Mit steuerlichen Anreizen und einer erleichterten Baugesetzgebung erschloss man aber bald auch die Bergregionen in den Alpen für den Wintertourismus. In ihrem kürzlich erschienenen Buch ÉTÉ beschäftigen sich die beiden Münchner Fotografen Sebastian Schels und Olaf Unverzart mit der Architektur dieses gesellschaftlichen Großprojekts. Insgesamt 32 Skiorte haben die Schels und Unverzart in den Jahren 2018 und 2019 mit ihren Plattenkameras dokumentiert. 29 davon befinden sich in französischen Departements, von den Alpes Maritimes über die Haute Alpes, über Isére, Haute Savoie bis hin zum Genfer See. Dazu kommen Ausflüge in benachbarte italienische und schweizerische Regionen. Eine Karte mit der Route ist Bestandteil des Buchs.
Bekannte Namen wie Meribel, Sestiere, Albertville oder Torgon finden sich in der Liste der zwischen 1950 und 1970 erbauten Anlagen. „Die Orte, die für das Buch erstmals ausführlich und nach allen Regeln der Kunst portraitiert werden, sind allesamt Orte mit einer immens langen Naturgeschichte“, schreibt Dietrich Erben in seinem Essay im Buch. Zwar sind einzelne Resorts mittlerweile als „Patrimoine du XXe siecle“ klassifiziert und geschützt. Dennoch ist ihre Bedeutung in der Architekturgeschichte noch nicht in einem größeren Zusammenhang erzählt worden.
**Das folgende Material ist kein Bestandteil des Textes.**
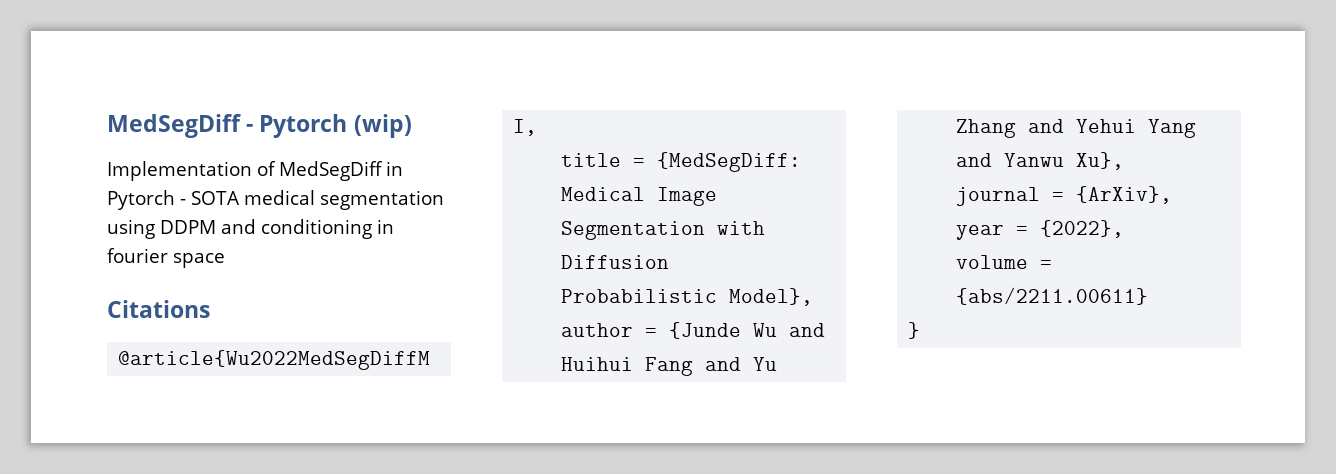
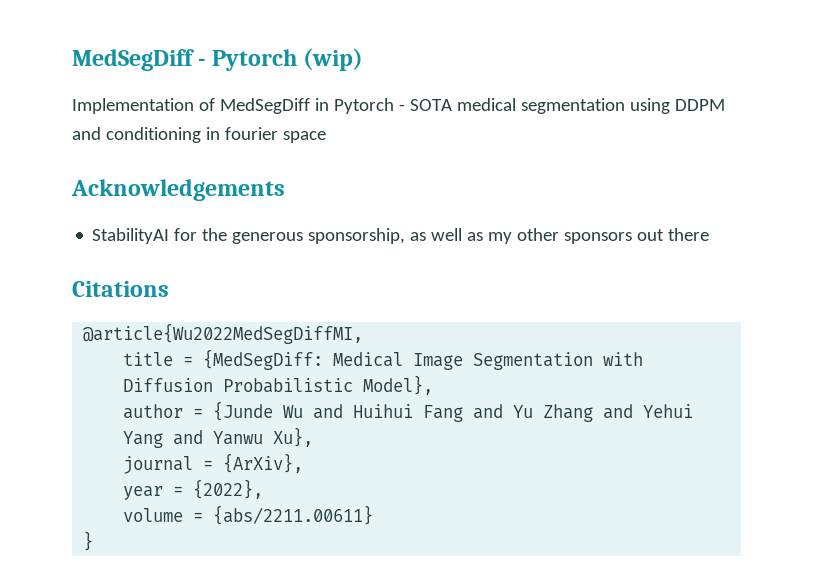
(225, 260) none -> [71,179,285,201] [92,228,710,244] // Acknowledgements // StabilityAI for the generous sponsorship, as well as my other sponsors out there

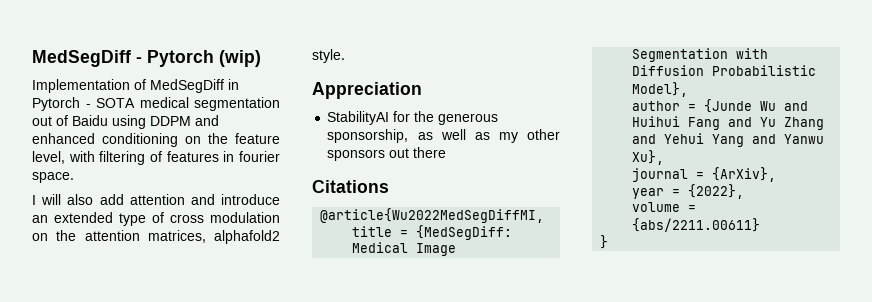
[629,98,725,114] [72,127,326,143] [71,179,285,201] using DDPM and conditioning in fourier space // Acknowledgements -> [32,115,219,129] [32,133,280,147] [32,151,280,165] [32,172,74,183] [32,194,280,205] [32,212,280,226] [32,230,280,244] [312,49,345,63] [312,82,422,99] out of Baidu using DDPM and enhanced conditioning on the feature level, with filtering of features in fourier space. // I will also add attention and introduce an extended type of cross modulation on the attention matrices, alphafold2 style. // Appreciation

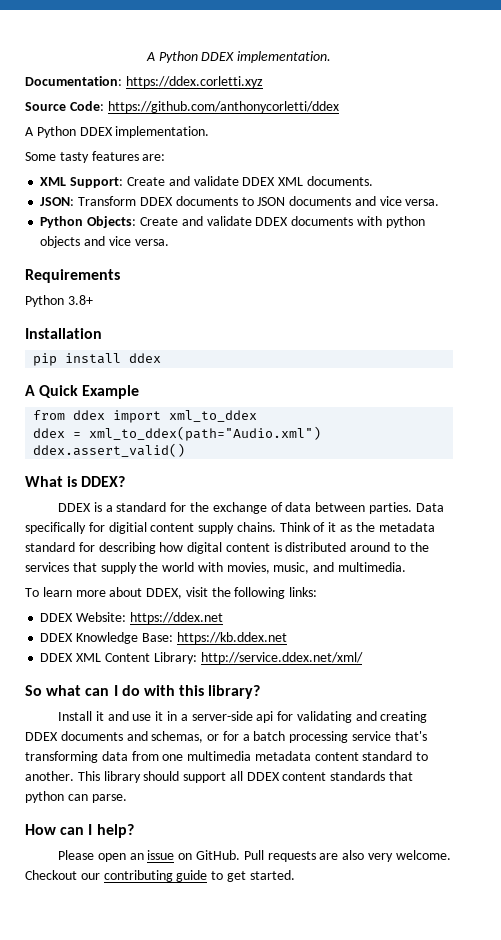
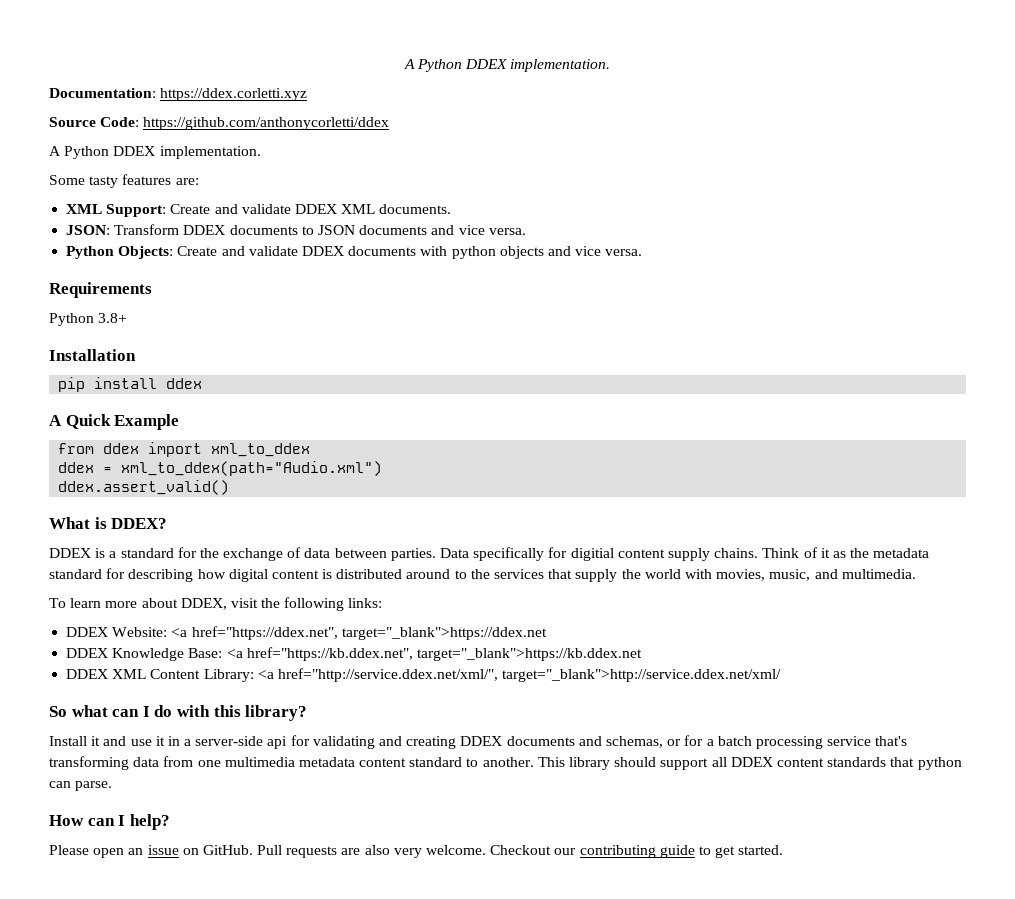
[129,612,223,624] https://ddex.net -> [171,626,547,640] <a href="https://ddex.net", target="_blank">https://ddex.net
[176,632,287,644] https://kb.ddex.net -> [226,647,642,661] <a href="https://kb.ddex.net", target="_blank">https://kb.ddex.net
[200,652,363,664] http://service.ddex.net/xml/ -> [257,668,782,682] <a href="http://service.ddex.net/xml/", target="_blank">http://service.ddex.net/xml/

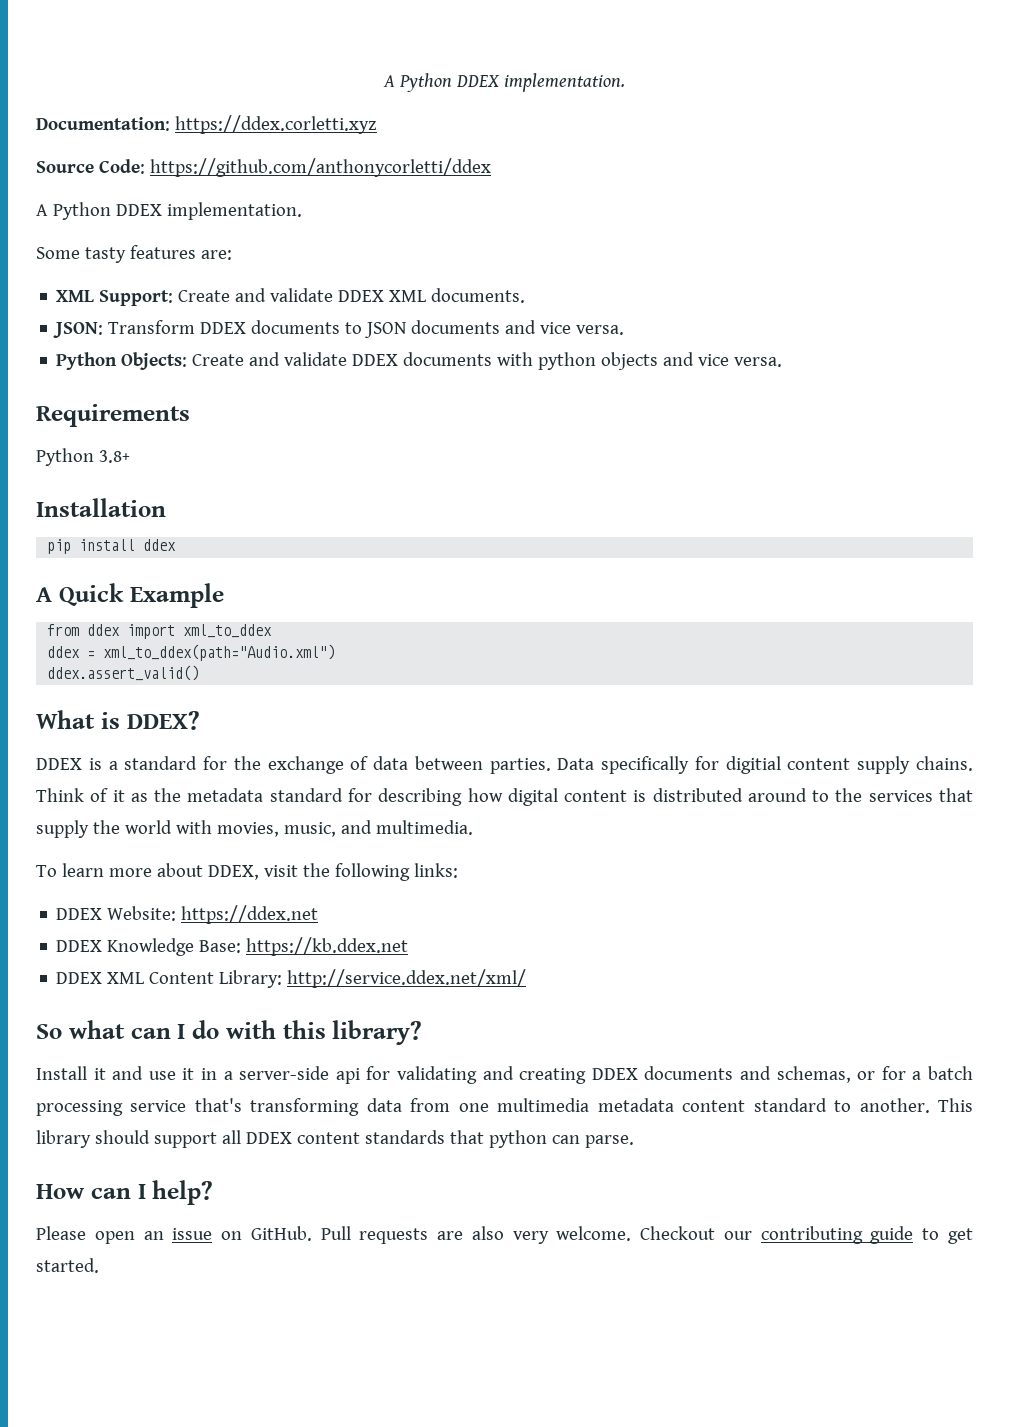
[171,626,547,640] <a href="https://ddex.net", target="_blank">https://ddex.net -> [181,905,319,924] https://ddex.net
[226,647,642,661] <a href="https://kb.ddex.net", target="_blank">https://kb.ddex.net -> [246,937,409,956] https://kb.ddex.net
[257,668,782,682] <a href="http://service.ddex.net/xml/", target="_blank">http://service.ddex.net/xml/ -> [287,969,527,988] http://service.ddex.net/xml/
Der Blick auf die im Buch vorgestellte Fülle an Bauten macht schnell klar, dass es nicht ausreicht, die Architektur der Ferienresorts auf die Maßstäblichkeit der typischen Großwohnanlage in einer Retortenstadt zu reduzieren. Vielmehr zeigen die Aufnahmen in liebevollen Details oder gut gewählten Ansichten auch den teils kreativen Übermut der Architekten bei ihren Planungen. Die Fotografen lassen sich bei ihren durchkomponierten Aufnahmen, die an Landschaftmalerei denken lassen, nicht auf vorher festgelegte, standardisierte Blickwinkel ein, sondern reagieren vor Ort auf die Situation. Nicht zuletzt geht es ihnen auch um die Relation der Architektur zum alpinen Landschaftsbild.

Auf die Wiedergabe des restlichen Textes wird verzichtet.